During that embryonic stage, we found some of the really good places to grow grapes, and then the industry collapsed. There was a rebirth in the 60s and 70s, and now it’s just really taken off. We’ve now reached a state in the industry where many of the obvious, easiest places to grow grapes have been found; and now we’re pushing into the frontiers and finding places that might not be as obvious. I’m somebody who likes to explore and I like to think of myself as a pathfinder. I’m always searching for new places to do things, and new places to explore. I think we’re at that stage in grape growing in Washington where we’re seeking out great new terroir, and it’s fun to be a part of that.

WW: One thing many people talk about is the agricultural backbone of this area, and that the wine industry is able to be successful because of what came before it.

KP: Walla Walla has always been an agricultural town. It has a firm history based in farming, so there’s an agricultural sensibility in this area, and everyone knows our economy is based on farming.

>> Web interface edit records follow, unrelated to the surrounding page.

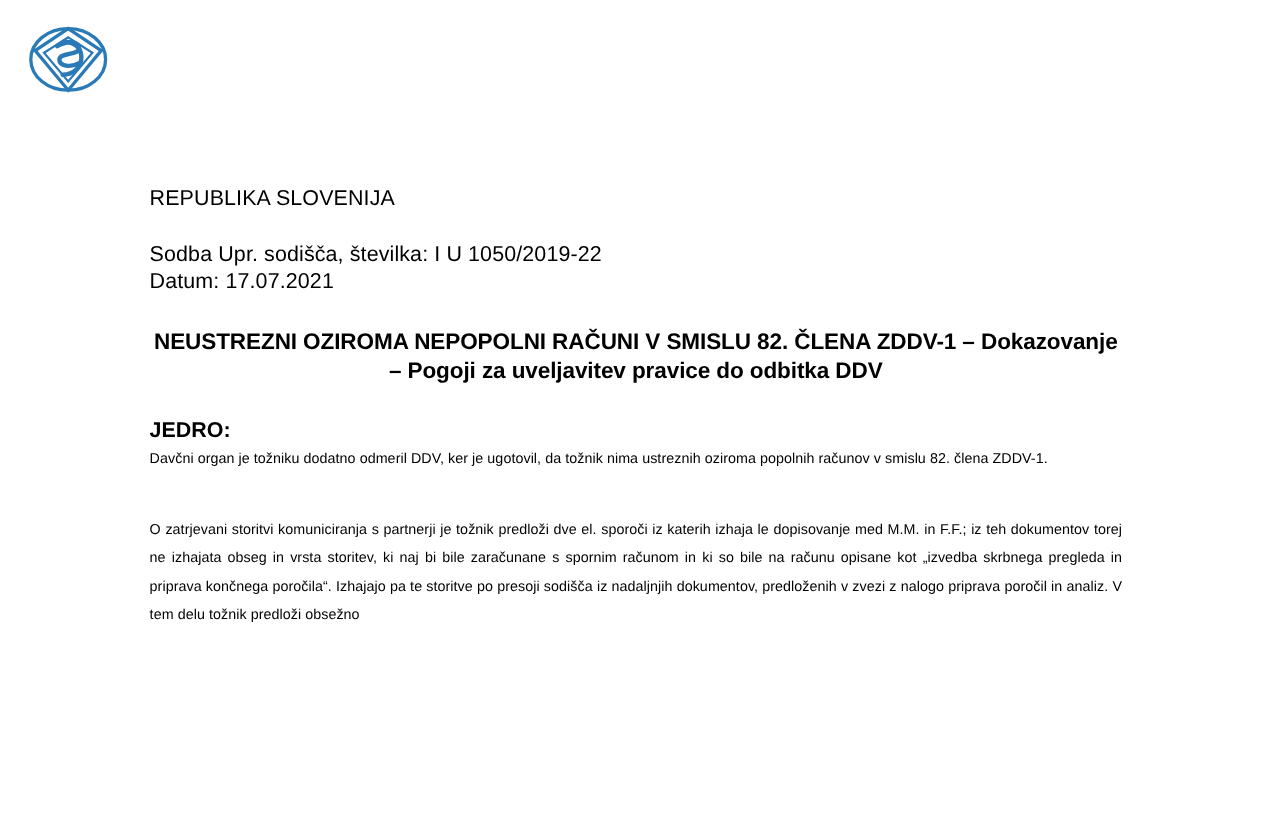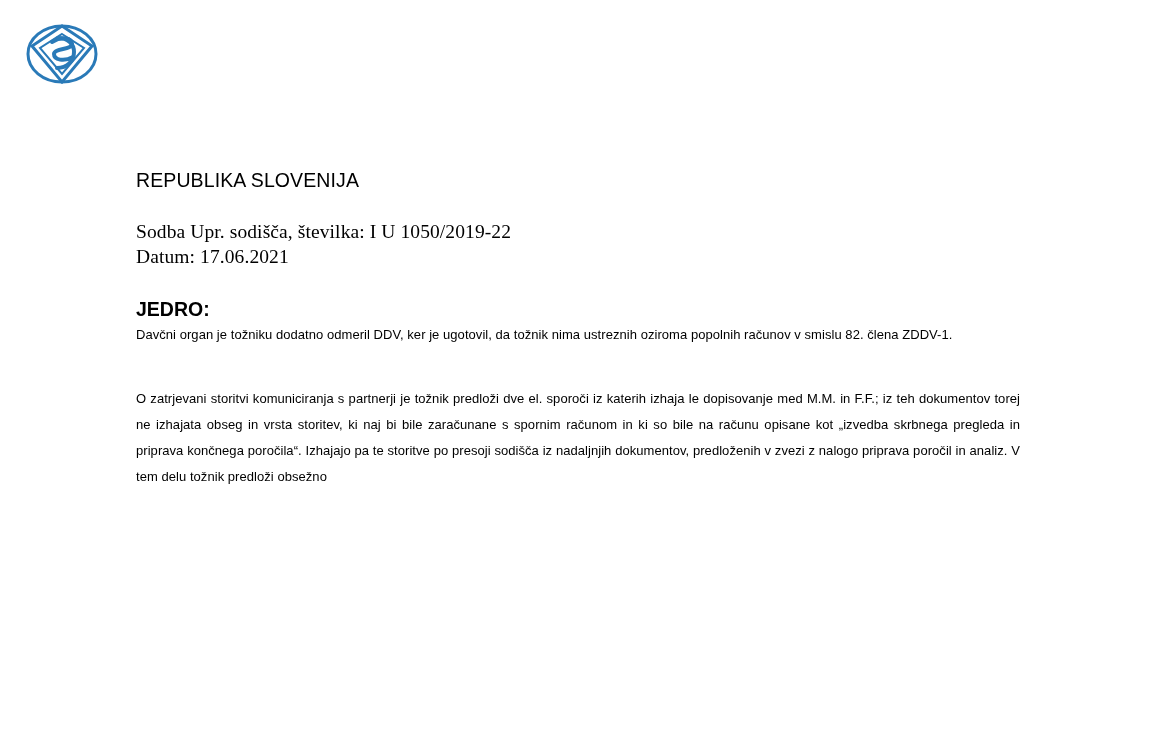--- a/index.html
+++ b/index.html
@@ -52,7 +52,6 @@
     font-size: 19.5px;
     line-height: 25px;
     letter-spacing: 0.1px;
-    font-family: Liberation Serif, serif;
   }
 
   .title {

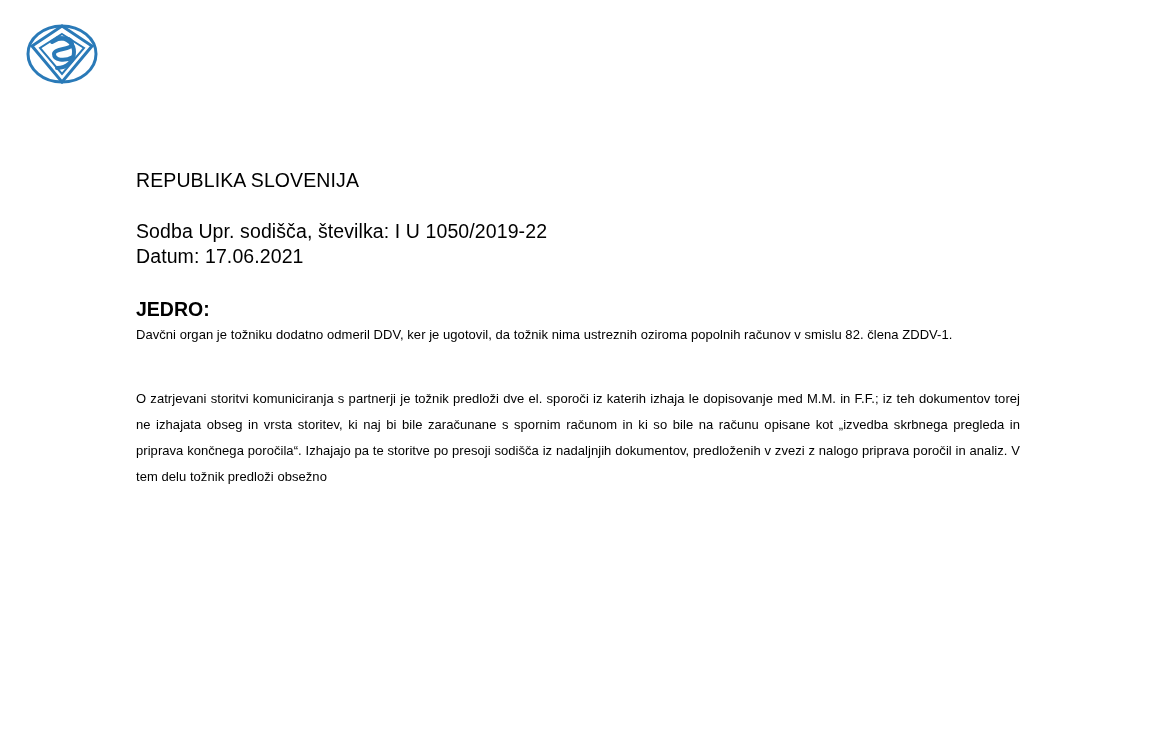--- a/index.html
+++ b/index.html
@@ -107,7 +107,7 @@
 
     <div class="case-block">
       <div>Sodba Upr. sodišča, številka: I U 1050/2019-22</div>
-      <div>Datum: 17.06.2021</div>
+      <div>Datum: 17.07.2021</div>
     </div>
 
 

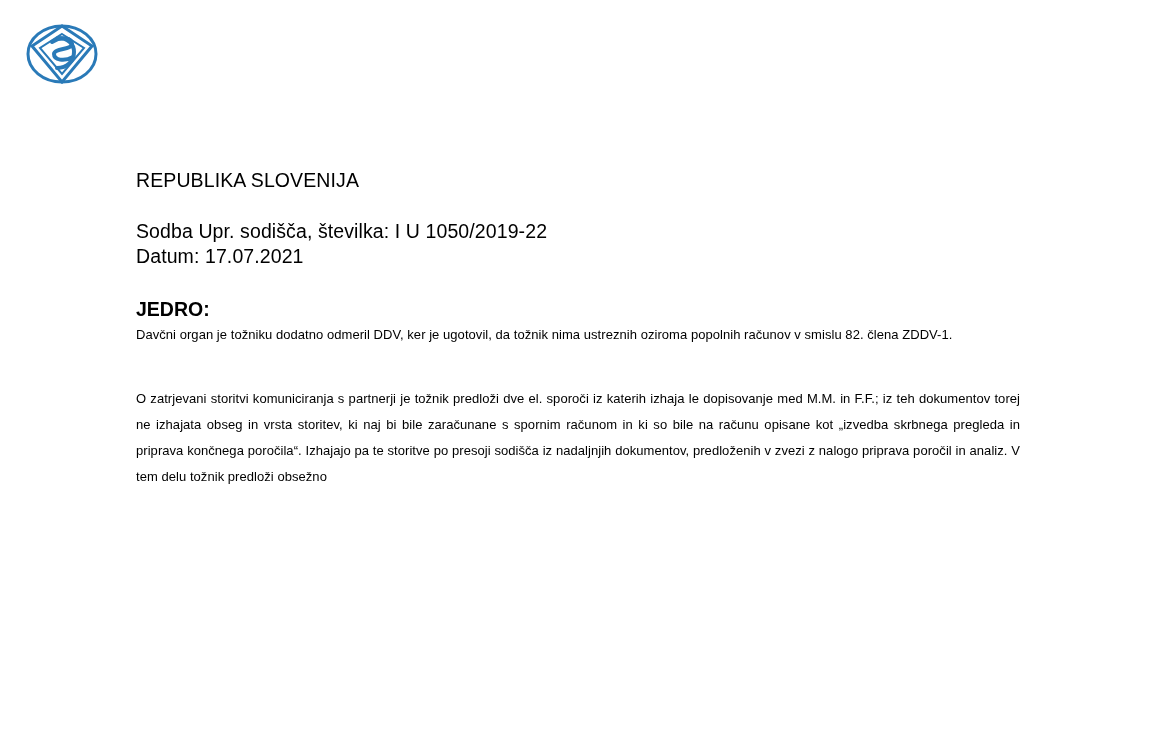--- a/index.html
+++ b/index.html
@@ -110,6 +110,7 @@
       <div>Datum: 17.07.2021</div>
     </div>
 
+    <div class="title">NEUSTREZNI OZIROMA NEPOPOLNI RAČUNI V SMISLU 82. ČLENA ZDDV-1 – Dokazovanje – Pogoji za uveljavitev pravice do odbitka DDV</div>
 
     <div class="jedro-label">JEDRO:</div>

A lot of people see grapes as just the new crop. We’ve got wheat, peas, onions, alfalfa, apples, and cherries, but now we’ve got grapes. It’s not like we’re expanding agriculture into an area where it wasn’t already well established. It’s just a new crop for a lot of the folks around here.

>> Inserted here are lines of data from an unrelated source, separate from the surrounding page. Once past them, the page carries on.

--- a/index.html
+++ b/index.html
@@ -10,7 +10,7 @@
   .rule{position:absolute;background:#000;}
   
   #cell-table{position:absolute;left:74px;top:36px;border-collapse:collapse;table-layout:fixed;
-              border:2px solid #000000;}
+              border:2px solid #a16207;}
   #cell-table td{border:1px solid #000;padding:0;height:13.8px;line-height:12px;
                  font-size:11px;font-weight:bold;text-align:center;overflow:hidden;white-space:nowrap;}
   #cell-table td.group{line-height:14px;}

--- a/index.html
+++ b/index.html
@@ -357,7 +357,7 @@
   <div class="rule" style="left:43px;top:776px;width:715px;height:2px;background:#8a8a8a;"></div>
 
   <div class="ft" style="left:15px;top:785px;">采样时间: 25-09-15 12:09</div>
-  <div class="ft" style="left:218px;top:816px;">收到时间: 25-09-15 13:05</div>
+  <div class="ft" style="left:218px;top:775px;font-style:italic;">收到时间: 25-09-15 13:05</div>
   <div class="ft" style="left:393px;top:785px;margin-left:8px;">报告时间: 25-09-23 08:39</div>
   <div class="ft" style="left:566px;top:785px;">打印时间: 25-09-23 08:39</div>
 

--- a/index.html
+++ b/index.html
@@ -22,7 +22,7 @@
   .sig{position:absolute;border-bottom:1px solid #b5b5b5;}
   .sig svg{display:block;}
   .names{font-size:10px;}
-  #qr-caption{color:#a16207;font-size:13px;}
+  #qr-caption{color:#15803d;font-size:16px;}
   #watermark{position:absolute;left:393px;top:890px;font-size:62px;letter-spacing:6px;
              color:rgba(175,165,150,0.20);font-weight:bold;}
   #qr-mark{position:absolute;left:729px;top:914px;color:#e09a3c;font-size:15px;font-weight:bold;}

WW: What do you think is one thing that surprises people when they first arrive in Walla Walla?

KP: I think they’re surprised by the town, because to a lot of people, Walla Walla seems like a quaint mid-western farming community, like a town in Indiana or Iowa that was cut out and placed into the wheat fields of eastern Washington, but with the beautiful backdrop of the Blue Mountains.

We have old Victorian homes and huge deciduous trees lining the streets. It reminds me a lot of those old farm communities in the heartland of the country. It’s one of the oldest towns in Washington and so a lot of our homes date back to the 1800s. Whitman College, where I teach, was founded in the mid-1800s. I think a lot of people are surprised by the history and the appearance of the town and our beautiful Main Street. The backdrop of the mountains is different from a lot of wine growing regions in eastern Washington. I’ve watched people be surprised when I tell them things like how on one side of the Walla Walla Valley AVA, we get 7 inches of precipitation, but on the other side, we have 26 inches of precipitation. That’s over a relatively small area, so there’s variability from sagebrush desert on one side of the AVA to Douglas fir forests on the other side. I don’t think people are prepared to see all the variation in the landscape and the natural vegetation and climate. We’re 4 or 5 hours from major metropolitan areas, so we’re a bit of a destination, but once folks get here they feel very comfortable.

WW: When you think of Washington wine versus other areas, what separates it?

KP: I think Washington State wines in general offer a really nice balance between new world influences and European influences. I think our wines can get nice and ripe, but they don’t tend to get overripe, so they find a balance between a more opulent style and a European style.

I think our wines are not overly formulaic. There’s not a certain style that’s being pursued. I think a lot of our winemakers really respect the grape. They let the grapes give what they have to offer. And I think the fact that we’re a little cooler in Washington that some spots farther south helps preserve acidity and achieve a natural balance without having to process it in certain ways to make it more balanced.

I spoke with a local winemaker recently, telling them that I thought their wines really bridged the gap between New World and Old World styles, and they looked at me and said, “That’s a fantastic compliment. That’s exactly what I hope my wines would do.”